> [YOUR OBJECTIVE]:
Everything in the data below is left aside except the lines from the one containing "customer number: 060027 -> 065066" through the one containing "total: 6599.21 -> 6938.68"; repeat those exactly.

> [EXCERPTED RECORDS]:
**********

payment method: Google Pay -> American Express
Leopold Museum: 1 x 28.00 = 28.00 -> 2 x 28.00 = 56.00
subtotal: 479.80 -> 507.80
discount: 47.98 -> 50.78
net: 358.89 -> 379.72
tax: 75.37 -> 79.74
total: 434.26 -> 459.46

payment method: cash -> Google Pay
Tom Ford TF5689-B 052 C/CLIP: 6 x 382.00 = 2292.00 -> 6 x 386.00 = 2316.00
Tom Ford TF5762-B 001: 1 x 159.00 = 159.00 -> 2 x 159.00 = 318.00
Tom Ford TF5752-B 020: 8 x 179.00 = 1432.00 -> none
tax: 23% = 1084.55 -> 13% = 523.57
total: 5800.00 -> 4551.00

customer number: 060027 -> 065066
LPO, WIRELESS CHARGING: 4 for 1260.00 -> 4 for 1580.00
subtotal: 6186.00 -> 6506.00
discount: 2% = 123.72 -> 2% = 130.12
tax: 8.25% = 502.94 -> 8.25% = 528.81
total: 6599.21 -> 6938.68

**********

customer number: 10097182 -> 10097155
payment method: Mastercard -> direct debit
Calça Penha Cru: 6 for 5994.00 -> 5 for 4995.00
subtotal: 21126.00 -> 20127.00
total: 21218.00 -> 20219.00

**********

> [WRITTEN SOLUTION]:
customer number: 060027 -> 065066
LPO, WIRELESS CHARGING: 4 for 1260.00 -> 4 for 1580.00
subtotal: 6186.00 -> 6506.00
discount: 2% = 123.72 -> 2% = 130.12
tax: 8.25% = 502.94 -> 8.25% = 528.81
total: 6599.21 -> 6938.68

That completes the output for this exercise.